Political economist David Stuckler of the University of Oxford and physician-epidemiologist Sanjay Basu of Stanford University School of Medicine, authors of "The Body Economic: Why Austerity Kills," due out next month, cited examples from recent history and those of the Great Depression of where government reaction to economic shocks had positive and negative impacts on health, the British newspaper The Guardian reported.
"Our politicians need to take into account the serious, and in some cases profound, health consequences of economic choices. But so far, Europe's leaders have been in denial of the evidence that austerity is costing lives," Stuckler said.
On the plus side, Sweden's decision during the recent recession to further labor-market program during a large increase of unemployment is credited with the number of suicides dropping.
However, in Greece, HIV infection rose by more than 200 percent since 2011 as public health budgets, which included programs to prevent HIV were cut, and intravenous drug use rose 50 percent. Greece also experienced its first malaria outbreak in decades after mosquito-spraying was cut from the budget, the book said.

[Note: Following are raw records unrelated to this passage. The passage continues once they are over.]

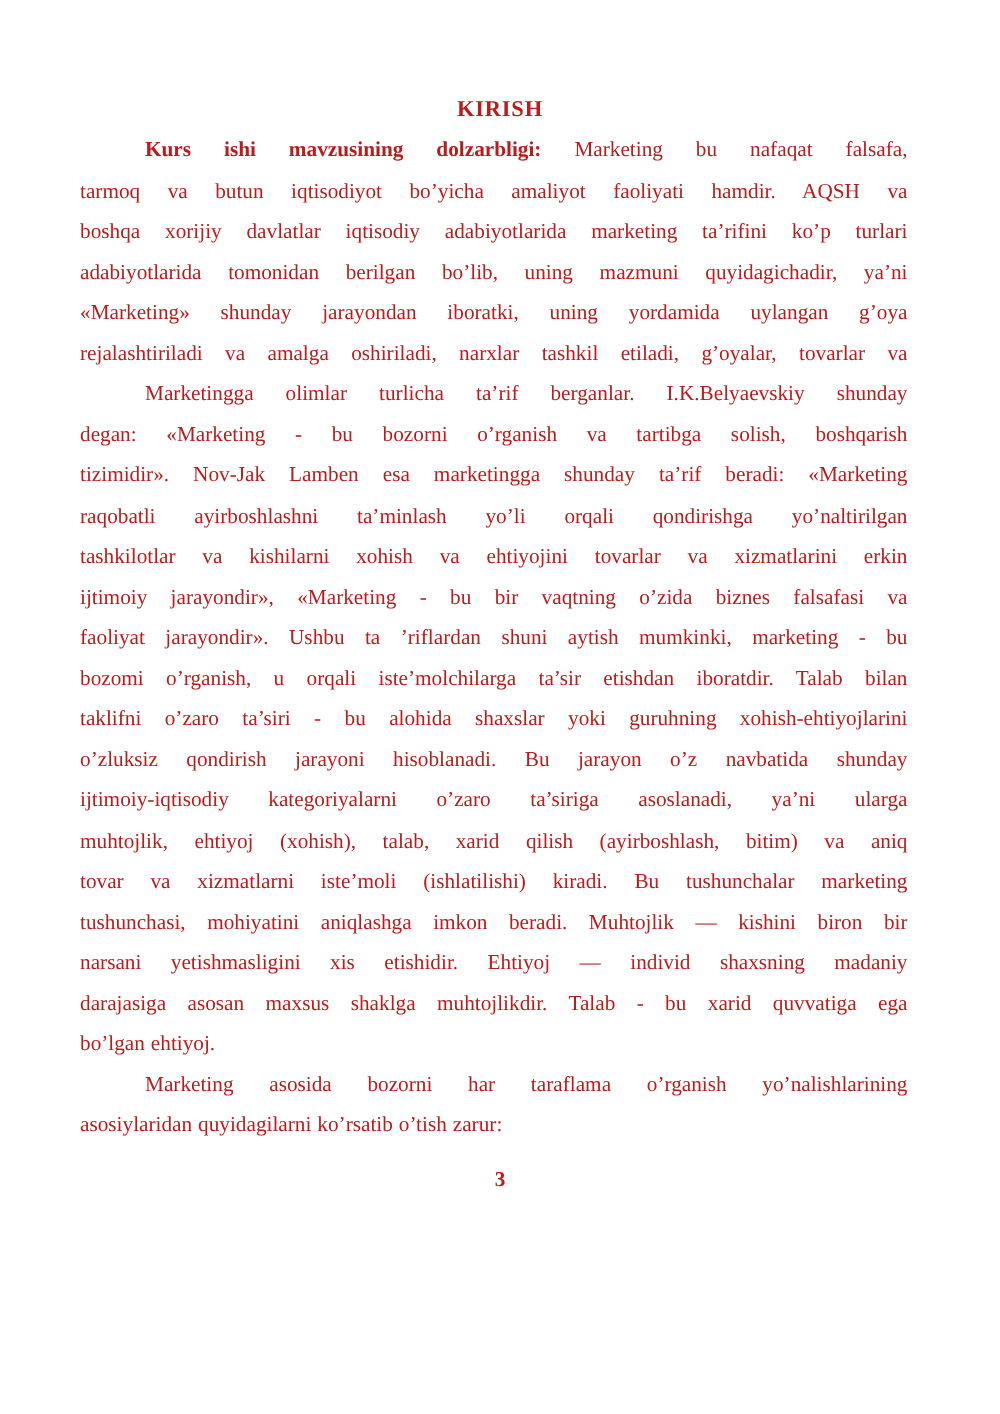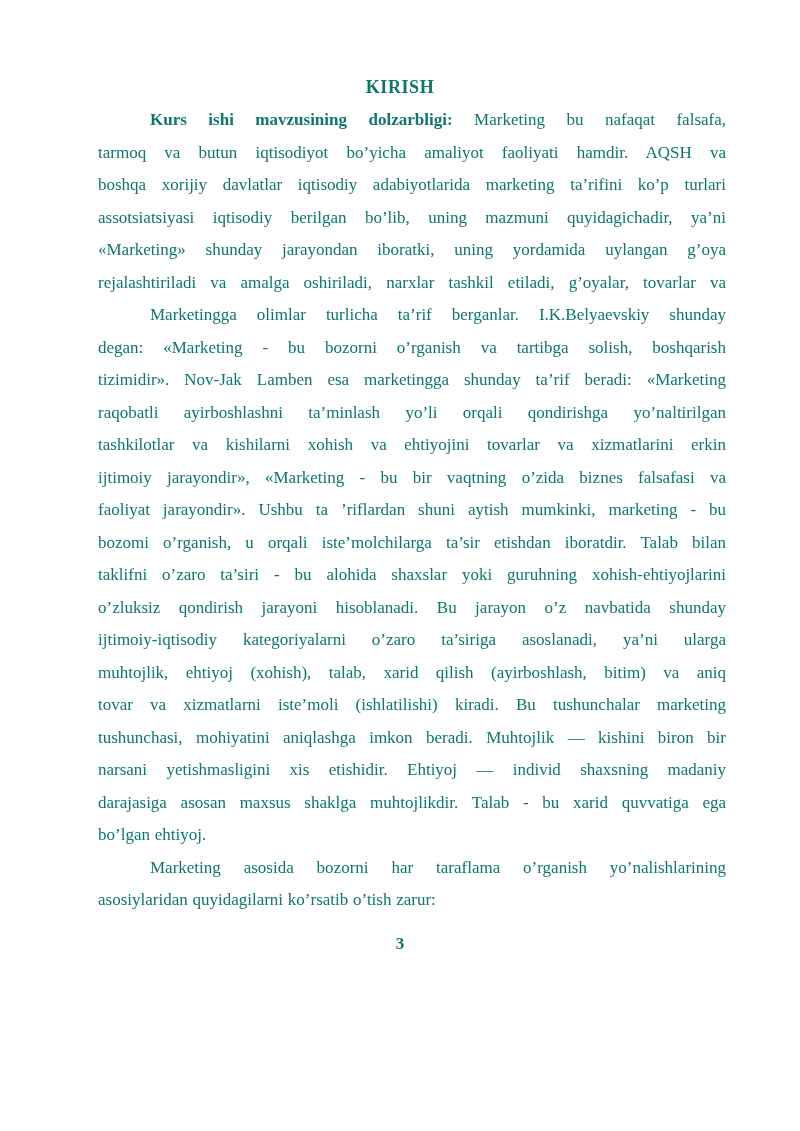--- a/index.html
+++ b/index.html
@@ -12,7 +12,7 @@
     width: 800px;
     height: 1077px;
     background: #ffffff;
-    color: #0f766e;
+    color: #b91c1c;
     font-family: "Liberation Serif", "DejaVu Serif", serif;
     overflow: hidden;
   }

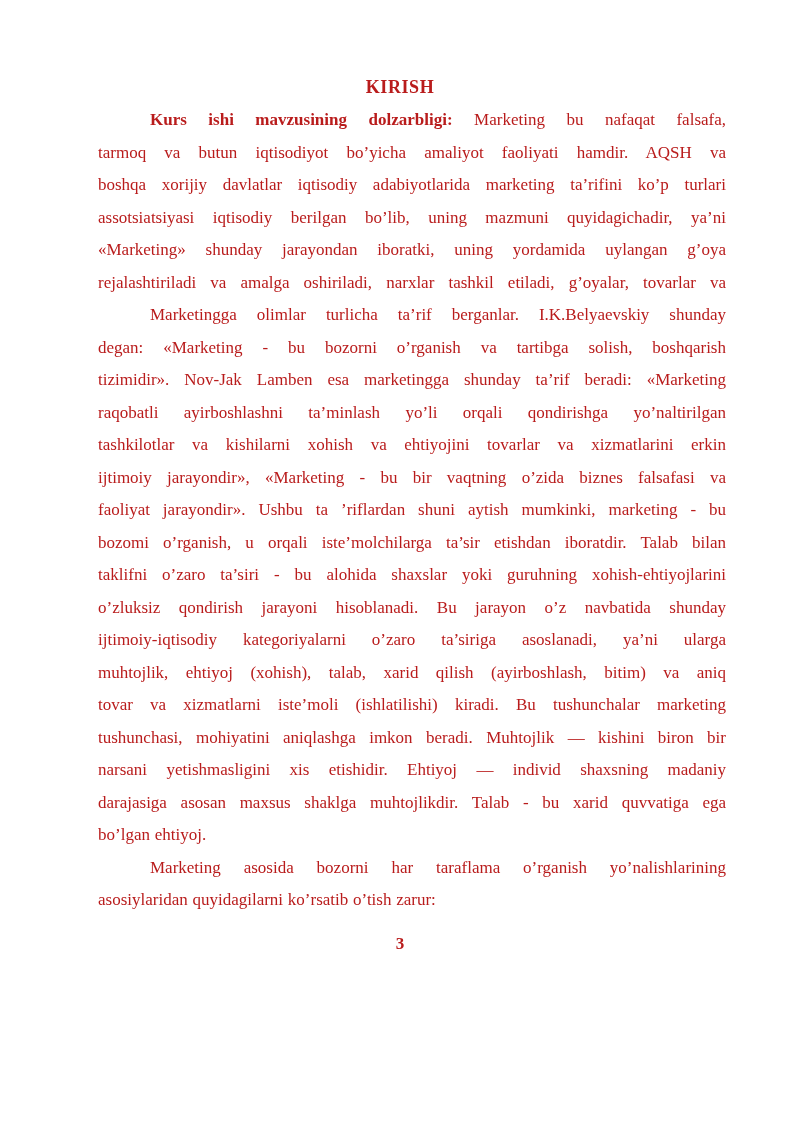--- a/index.html
+++ b/index.html
@@ -27,7 +27,7 @@
     letter-spacing: 0.6px;
   }
   .body {
-    padding: 0 74px 0 98px;
+    padding: 0 74px 0 64px;
     font-size: 17px;
   }
   .line {

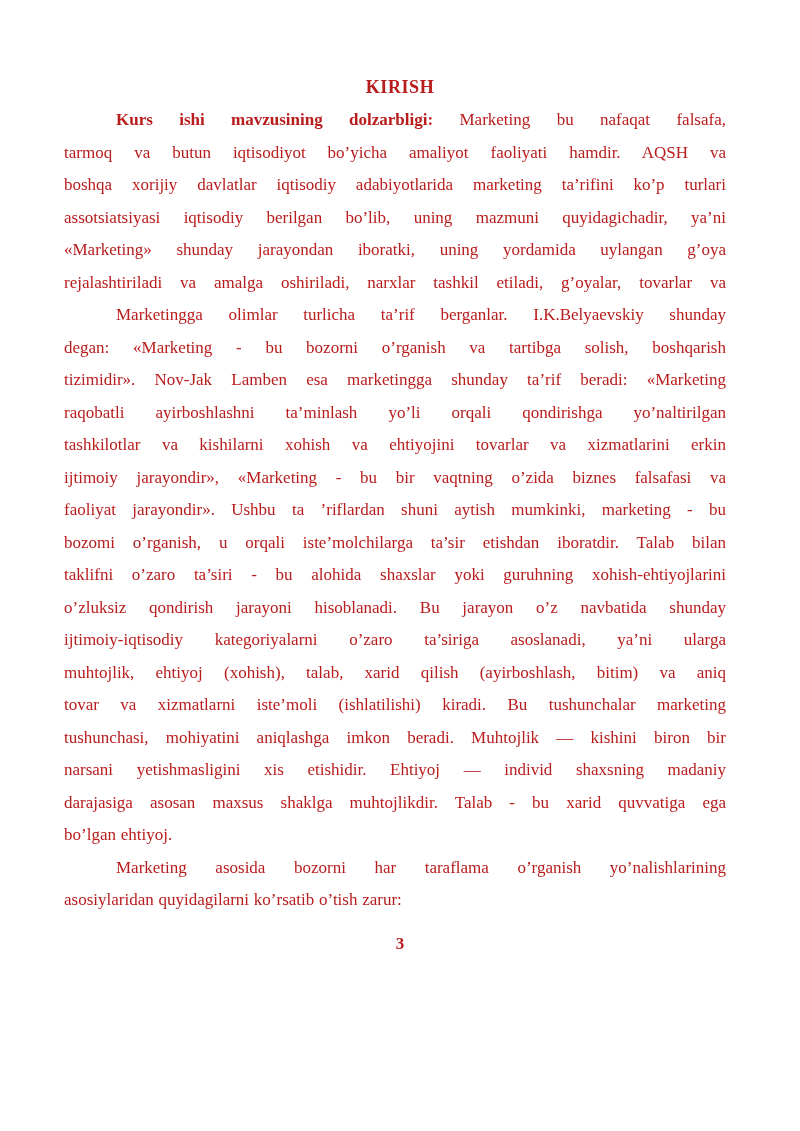--- a/index.html
+++ b/index.html
@@ -65,7 +65,7 @@
       <div class="line indent"><b>Kurs ishi mavzusining dolzarbligi:</b> Marketing bu nafaqat falsafa,</div>
       <div class="line">tarmoq va butun iqtisodiyot bo’yicha amaliyot faoliyati hamdir. AQSH va</div>
       <div class="line">boshqa xorijiy davlatlar iqtisodiy adabiyotlarida marketing ta’rifini ko’p turlari</div>
-      <div class="line">assotsiatsiyasi iqtisodiy berilgan bo’lib, uning mazmuni quyidagichadir, ya’ni</div>
+      <div class="line">adabiyotlarida tomonidan berilgan bo’lib, uning mazmuni quyidagichadir, ya’ni</div>
       <div class="line">«Marketing» shunday jarayondan iboratki, uning yordamida uylangan g’oya</div>
       <div class="line">rejalashtiriladi va amalga oshiriladi, narxlar tashkil etiladi, g’oyalar, tovarlar va</div>
       <div class="line indent">Marketingga olimlar turlicha ta’rif berganlar. I.K.Belyaevskiy shunday</div>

During the recent recession, Europe and North America also suffered from shortages of essential medicines, lost healthcare access, had an avoidable epidemic of alcohol abuse and experienced scandals within the British healthcare system, as well as increased homelessness, depression and suicide, the authors said.
However, worsening health is not an inevitable consequence of economic recessions; it's a political choice -- during the Great Depression in the 1930s, U.S. health improved, but in the 1990s about 1 million deaths in Eastern Europe "could be attributed to austerity and related government divestment programs."